Il brano si riferisce alla volontà di Dio di ristabilire Gerusalemme dopo la sua distruzione a opera dei Persiani (597 a.C.) e la deportazione del popolo. Il ristabilimento è qui indicato nella rappresentazione di Dio come Sposo del suo popolo (v. 5) che a causa della sua perversione viene abbandonato per «un breve istante». L’amore di Dio però è più grande e, perciò, torna a mostrarsi e a prendersi cura di esso «con affetto» perenne (vv. 7-8). Un affetto a cui Dio non verrà mai più meno per nessuna ragione (vv. 9-10).


Lettera di san Paolo apostolo ai Romani (14,9-13)

Fratelli, 9per questo infatti Cristo è morto ed è ritornato alla vita: per essere il Signore dei morti e dei vivi. 10Ma tu, perché giudichi il tuo fratello? E anche tu, perché disprezzi il tuo fratello? Tutti infatti ci prostreremo al tribunale di Dio, 11poiché sta scritto: «Come è vero che io vivo, dice il Signore, ogni ginocchio si piegherà davanti a me e ogni lingua renderà gloria a Dio» 12Quindi ciascuno di noi renderà conto a Dio di se stesso. 13Cessiamo dunque di giudicarci gli uni gli altri; pensate invece a non essere causa di inciampo o di scandalo al fratello.

Il contesto dal quale è preso il brano è quello riguardante l’esortazione rivolta dall’Apostolo ai fedeli di Roma ad avere carità gli uni verso gli altri accogliendosi nelle diversità di osservanza di alcune pratiche ascetiche come ad esempio il digiuno o l’astinenza da alcuni alimenti.

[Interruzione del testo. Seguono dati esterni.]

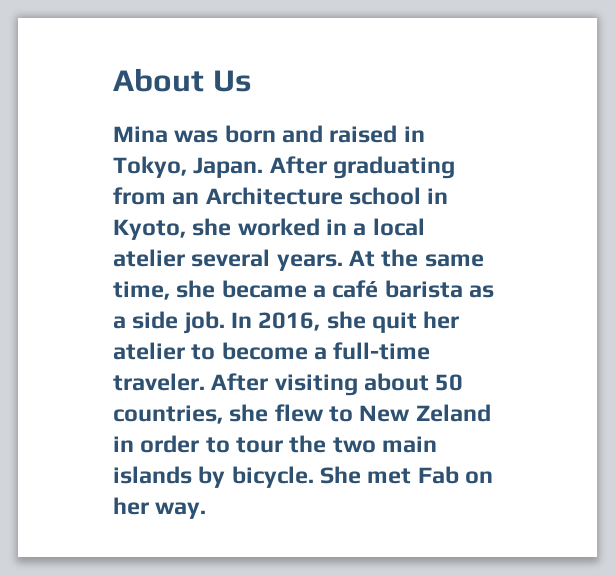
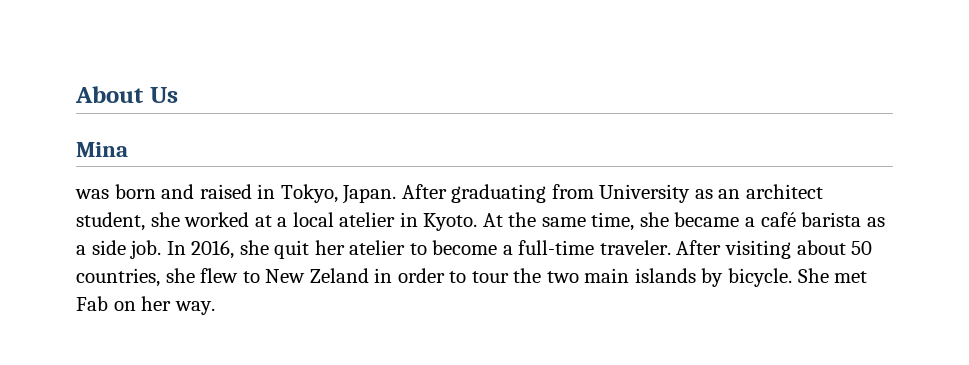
- Mina was born and raised in Tokyo, Japan.
+ Mina
+ was born and raised in Tokyo, Japan.
- After graduating from an Architecture school in Kyoto, she worked in a local atelier several years.
+ After graduating from University as an architect student, she worked at a local atelier in Kyoto.

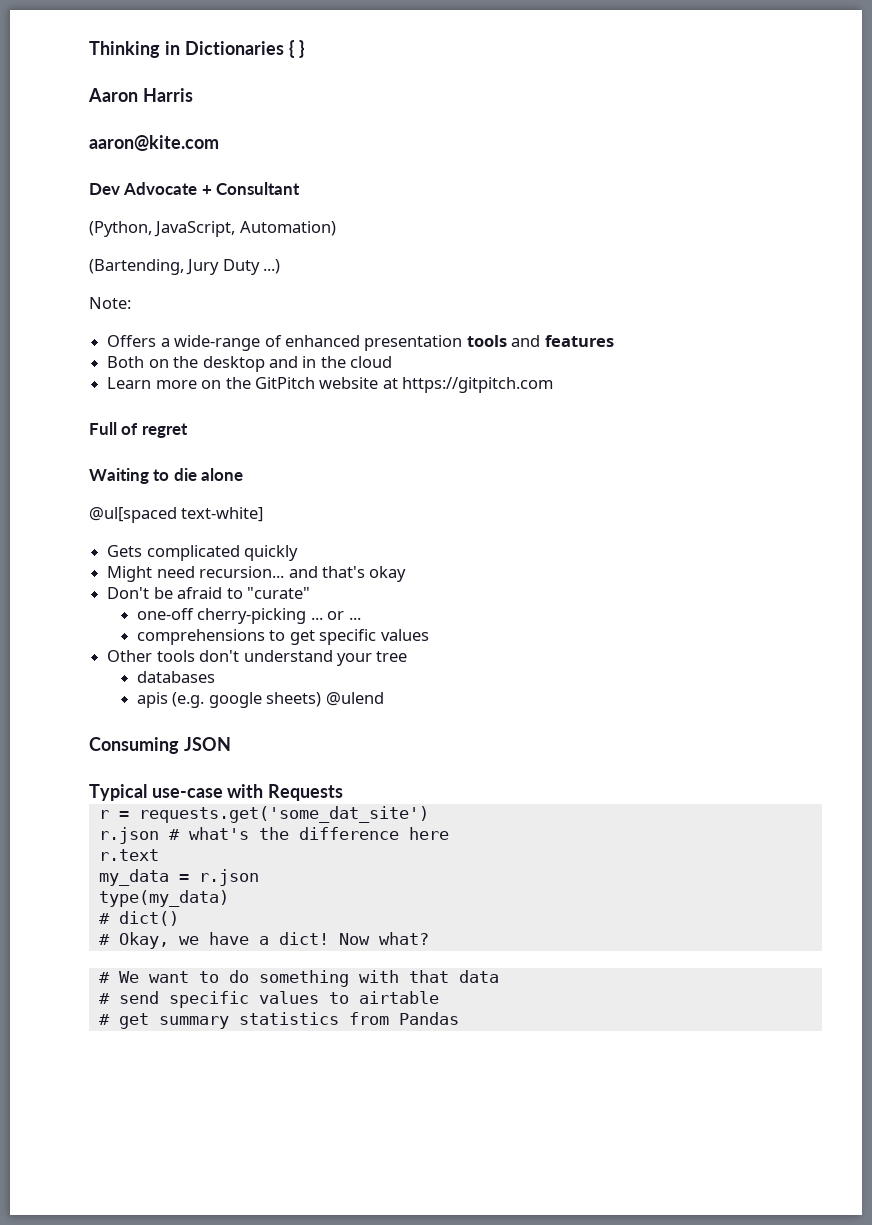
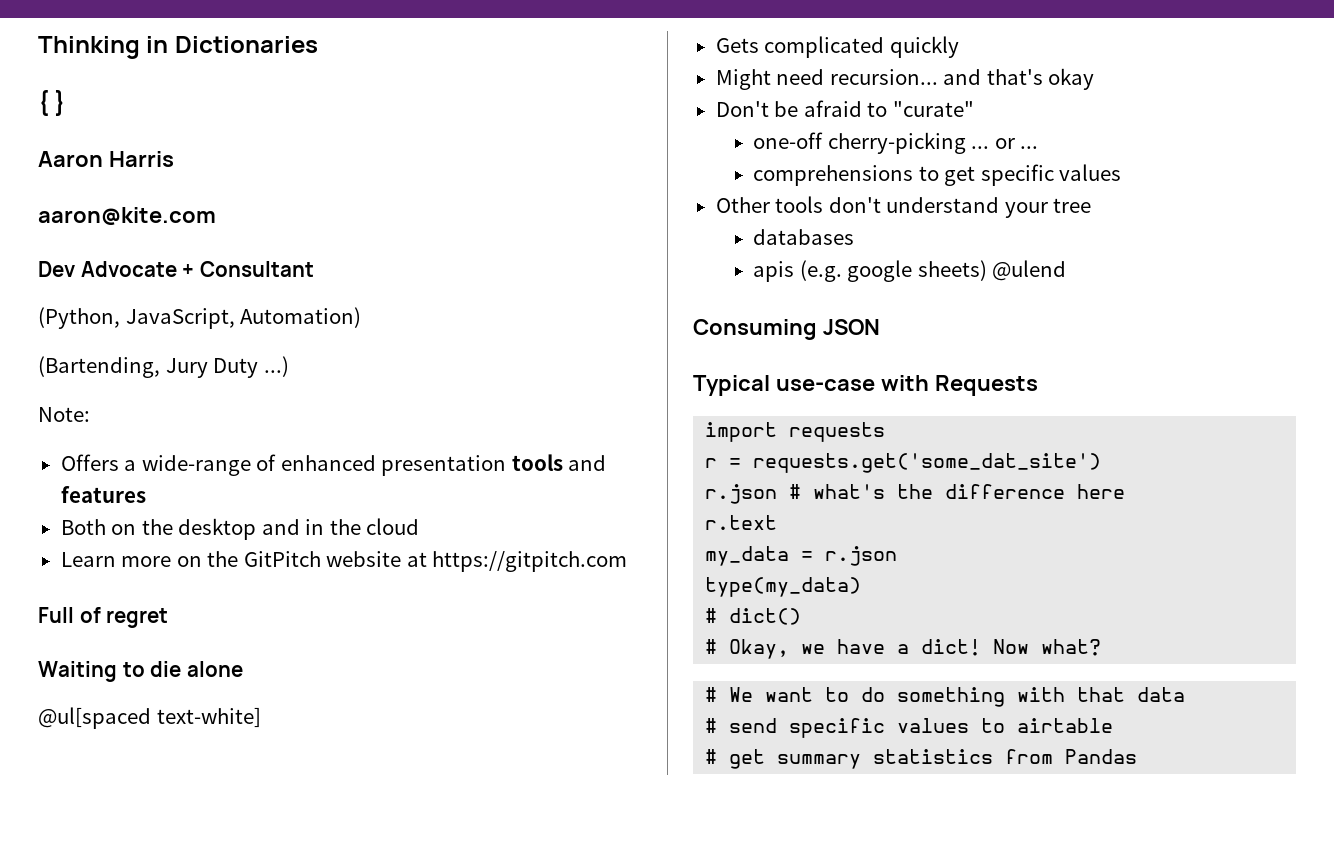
- Thinking in Dictionaries { }
+ Thinking in Dictionaries
+ { }
+ import requests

La regola dunque è la rinuncia al giudizio e al disprezzo dell’altro (v. 10) nella consapevolezza che chi giudica tutti è solo Dio (vv. 11-12, cfr. Is 45,23; 49,18).


Lettura del Vangelo secondo Luca (18,9-14)

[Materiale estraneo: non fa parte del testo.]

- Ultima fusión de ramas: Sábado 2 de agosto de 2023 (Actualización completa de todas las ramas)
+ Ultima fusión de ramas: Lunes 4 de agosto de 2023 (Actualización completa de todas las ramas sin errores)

In quel tempo. Il Signore Gesù 9disse ancora questa parabola per alcuni che presumevano di esser giusti e disprezzavano gli altri: 10«Due uomini salirono al tempio a pregare: uno era fariseo e l’altro pubblicano. 11Il fariseo, stando in piedi, pregava così tra sé: O Dio, ti ringrazio che non sono come gli altri uomini, ladri, ingiusti, adùlteri, e neppure come questo pubblicano. 12Digiuno due volte la settimana e pago le decime di quanto possiedo. 13Il pubblicano invece, fermatosi a distanza, non osava nemmeno alzare gli occhi al cielo, ma si batteva il petto dicendo: O Dio, abbi pietà di me peccatore. 14Io vi dico: questi tornò a casa sua giustificato, a differenza dell’altro, perché chi si esalta sarà umiliato e chi si umilia sarà esaltato».

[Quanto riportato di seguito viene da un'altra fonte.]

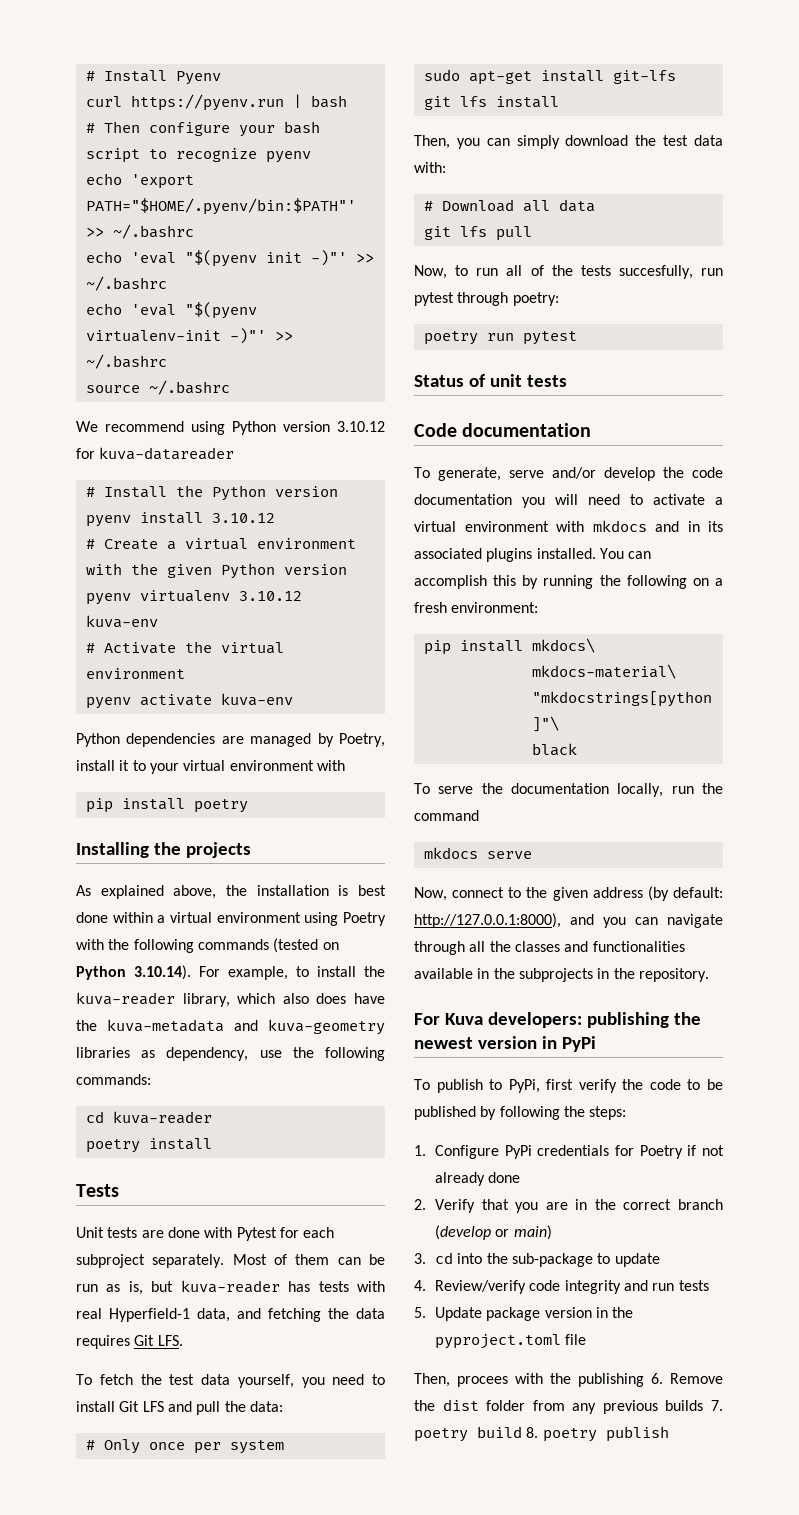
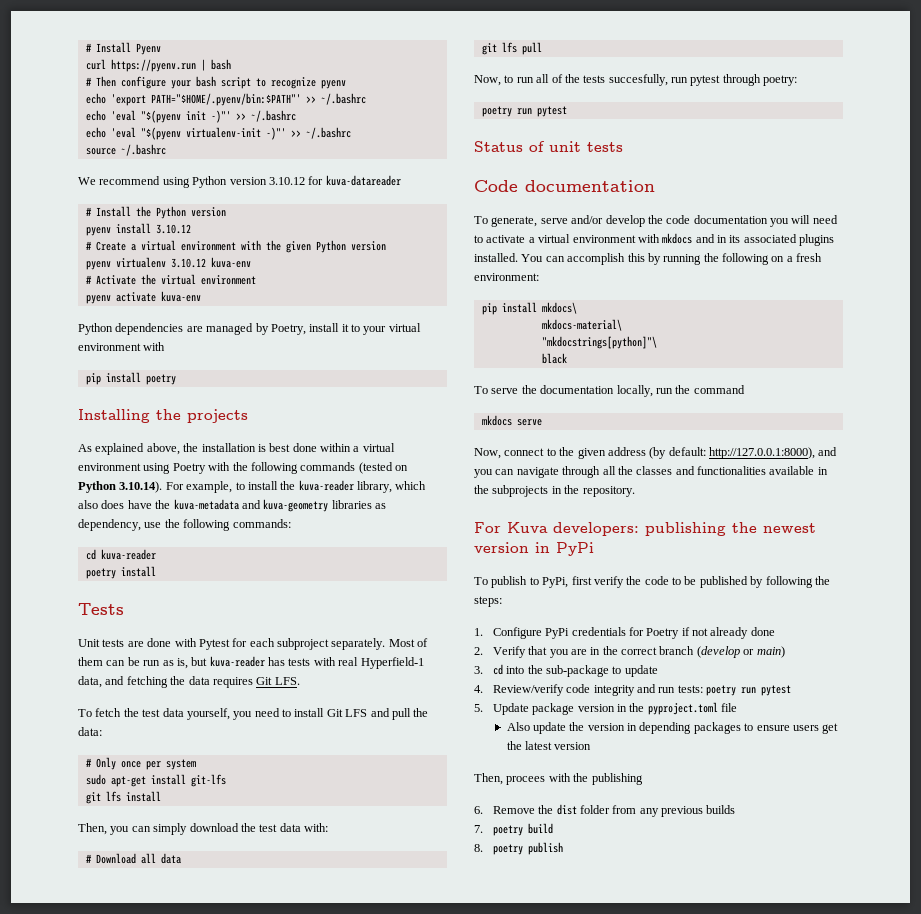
- 4. Review/verify code integrity and run tests
+ 4. Review/verify code integrity and run tests: poetry run pytest
+ Also update the version in depending packages to ensure users get the latest version
- Then, procees with the publishing 6. Remove the dist folder from any previous builds 7. poetry build 8. poetry publish
+ Then, procees with the publishing
+ 6. Remove the dist folder from any previous builds
+ 7. poetry build
+ 8. poetry publish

Il v. 9 dice la motivazione della parabola con la quale Gesù stigmatizza il modo di pensare di alcuni nei quali, come si vedrà al v. 10, è facile riconoscere i farisei convinti di essere giusti davanti a Dio a motivo della formale e presunta osservanza della Legge. Per questo erano portati a sentirsi superiori e, quindi, al disprezzo degli altri.

A ben guardare la preghiera del fariseo (vv. 11-12) a partire dalla posizione eretta, è in realtà un’autoglorificazione e celebrazione della devota osservanza di alcuni precetti quali il digiuno e il pagamento assai generoso delle decime dovute al Tempio (cfr. Deuteronomio 14,22-29).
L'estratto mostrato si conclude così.